Here are Meyer's inning totals and pitch counts for each outing with Rochester this season:
4/6: 5.0 IP, 79 pitches
4/12: 5.1 IP, 83 pitches
4/18: 3.2 IP, 77 pitches
4/23: 6.2 IP, 100 pitches
4/28: 6.0 IP, 100 pitches
5/4: 4.2 IP, 92 pitches
5/10: 4.0 IP, 92 pitches
5/15: 5.0 IP, 69 pitches
5/22: 5.1 IP, 79 pitches
5/28: 6.0 IP, 88 pitches
6/2: 5.0 IP, 78 pitches
6/7: 6.0 IP, 81 pitches
6/13: 2.0 IP, 51 pitches
6/18: 3.0 IP, 78 pitches
6/23: 3.2 IP, 73 pitches
6/28: 6.0 IP, 77 pitches
7/3: 6.0 IP, 86 pitches
7/8: 6.0 IP, 96 pitches
7/18: 6.0 IP, 88 pitches
7/23: 6.0 IP, 86 pitches
7/29: 5.0 IP, 96 pitches
8/3: 5.2 IP, 91 pitches
Looking at the game log, a few things stand out. First, he's only been allowed to pitch into the seventh inning once all season, despite the fact that he's routinely blowing away opposing lineups. Second, only seven times in 22 starts has he been pushed over 90 pitches.
Twins Daily member jokin was in attendance during Meyer's latest start in Louisville, and described the performance in a post here on our forums. His writeup noted that Meyer was pulled rather abruptly with two outs in the fifth despite "looking completely in command of the game," as the righty had surpassed the 90-pitch threshold.
This observation coincides with what we're seeing in Meyer's pitch count trends. There's a clear effort being made to monitor him very closely and pull him out of games where he's laboring or approaching that triple-digit pitch mark.
It's a lot easier to do that in Triple-A, where the games don't really matter, than in the majors. Big-league starters are expected to throw more than 90 pitches. And Meyer, whose command remains spotty despite all his notable strengths, could have some games where he hits that 90-pitch mark pretty quickly as he transitions to the highest level. That taxes a bullpen.

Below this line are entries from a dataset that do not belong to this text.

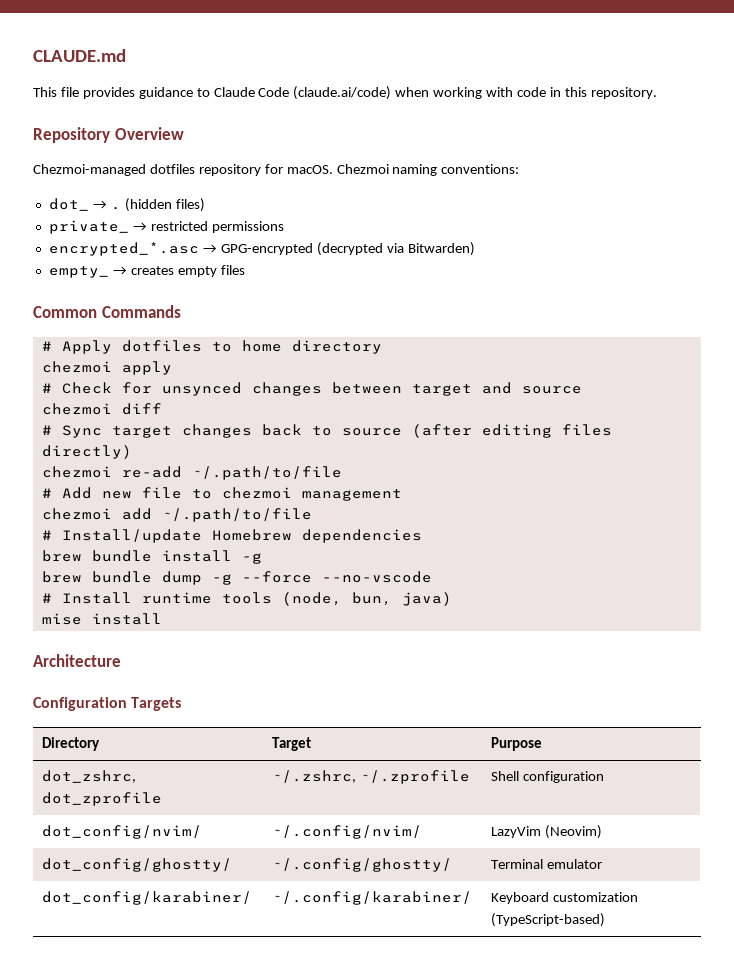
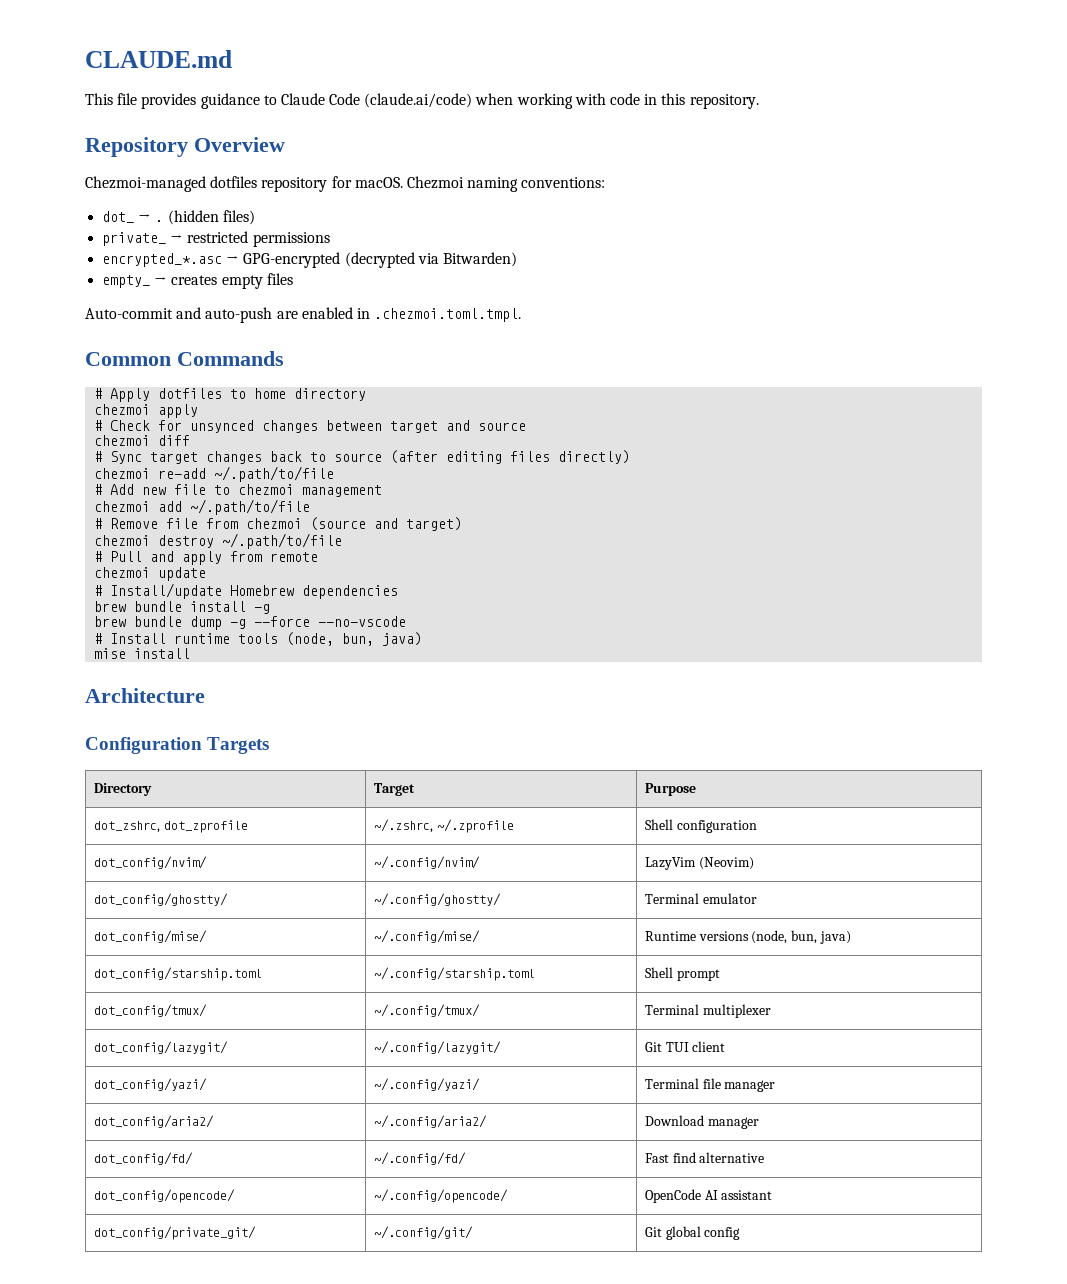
+ Auto-commit and auto-push are enabled in .chezmoi.toml.tmpl.
+ # Remove file from chezmoi (source and target)
+ chezmoi destroy ~/.path/to/file
+ # Pull and apply from remote
+ chezmoi update
- dot_config/karabiner/ | ~/.config/karabiner/ | Keyboard customization (TypeScript-based)
+ dot_config/mise/ | ~/.config/mise/ | Runtime versions (node, bun, java)
+ dot_config/starship.toml | ~/.config/starship.toml | Shell prompt
+ dot_config/tmux/ | ~/.config/tmux/ | Terminal multiplexer
+ dot_config/lazygit/ | ~/.config/lazygit/ | Git TUI client
+ dot_config/yazi/ | ~/.config/yazi/ | Terminal file manager
+ dot_config/aria2/ | ~/.config/aria2/ | Download manager
+ dot_config/fd/ | ~/.config/fd/ | Fast find alternative
+ dot_config/opencode/ | ~/.config/opencode/ | OpenCode AI assistant
+ dot_config/private_git/ | ~/.config/git/ | Git global config

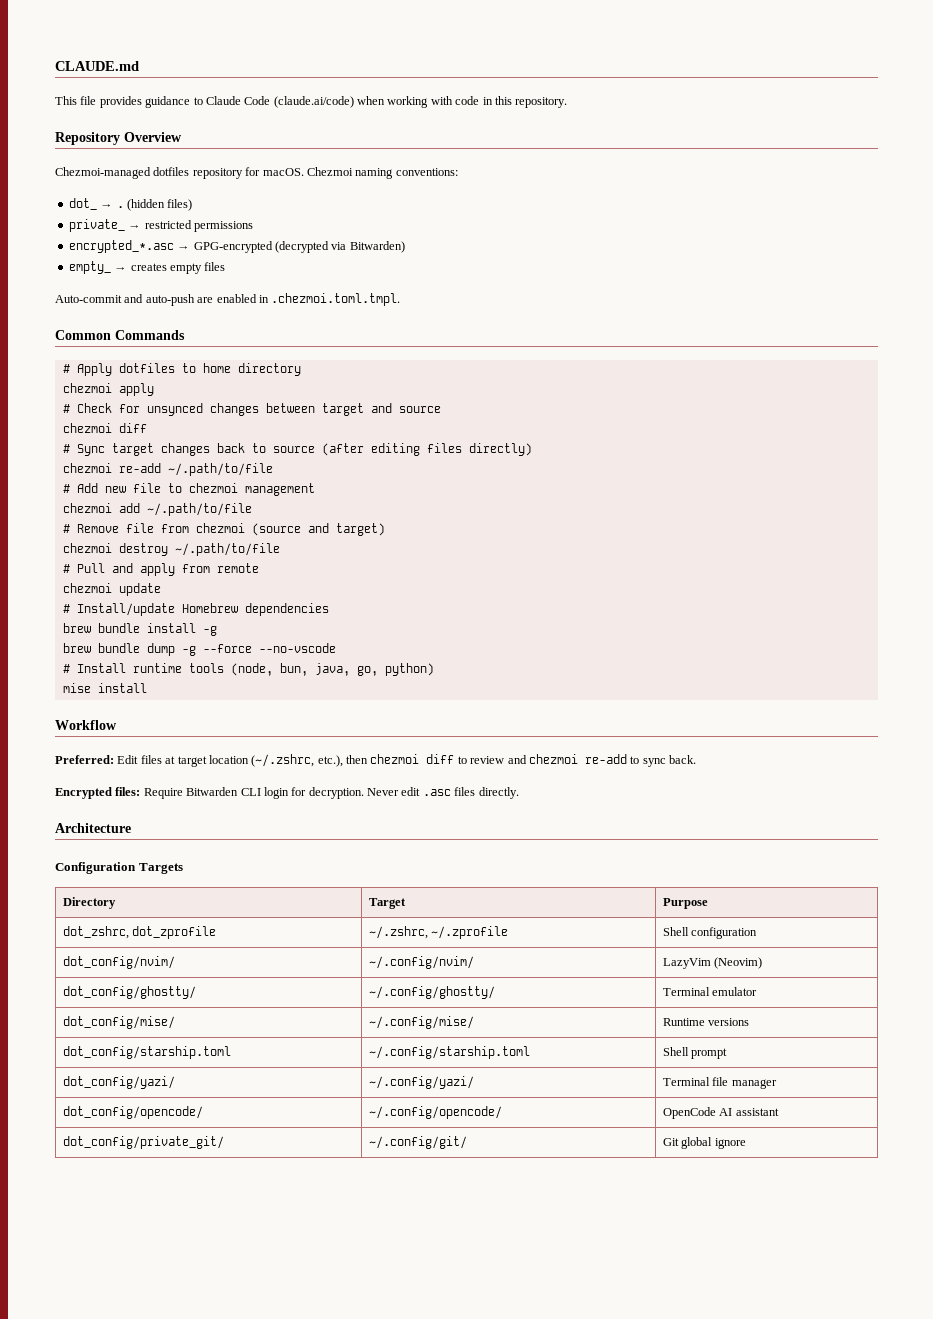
- # Install runtime tools (node, bun, java)
+ # Install runtime tools (node, bun, java, go, python)
+ Workflow
+ Preferred: Edit files at target location (~/.zshrc, etc.), then chezmoi diff to review and chezmoi re-add to sync back.
+ Encrypted files: Require Bitwarden CLI login for decryption. Never edit .asc files directly.
- dot_config/mise/ | ~/.config/mise/ | Runtime versions (node, bun, java)
+ dot_config/mise/ | ~/.config/mise/ | Runtime versions
- dot_config/tmux/ | ~/.config/tmux/ | Terminal multiplexer
- dot_config/lazygit/ | ~/.config/lazygit/ | Git TUI client
- dot_config/aria2/ | ~/.config/aria2/ | Download manager
- dot_config/fd/ | ~/.config/fd/ | Fast find alternative
- dot_config/private_git/ | ~/.config/git/ | Git global config
+ dot_config/private_git/ | ~/.config/git/ | Git global ignore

As a fan, I am dying to see Meyer pitch in a Twins uniform. But at the same time, I'm not going to fault the organization for taking every precaution with such a highly valuable arm, especially in a lost season. If they just want to get him through a full, healthy campaign, with the idea of having him try and win a spot next spring, I can live with that.
At this point, it might not make much of a difference. He has already thrown 112 innings this year, which is eight more than he threw total last year, between the regular season and Arizona Fall League. As careful as they've been with him, it's hard to imagine the Twins letting Meyer top 150 innings this season.
That means he might only have five or six starts left. While it would be nice for the fans if a few of those come in the majors, that also requires adding him to the 40-man and starting his service clock. Those aren't huge hurdles, necessarily, but they're factors.
Ultimately, it wouldn't shock me if the Twins let Meyer finish out in Triple-A, and it wouldn't really upset me.
International League hitters might feel differently.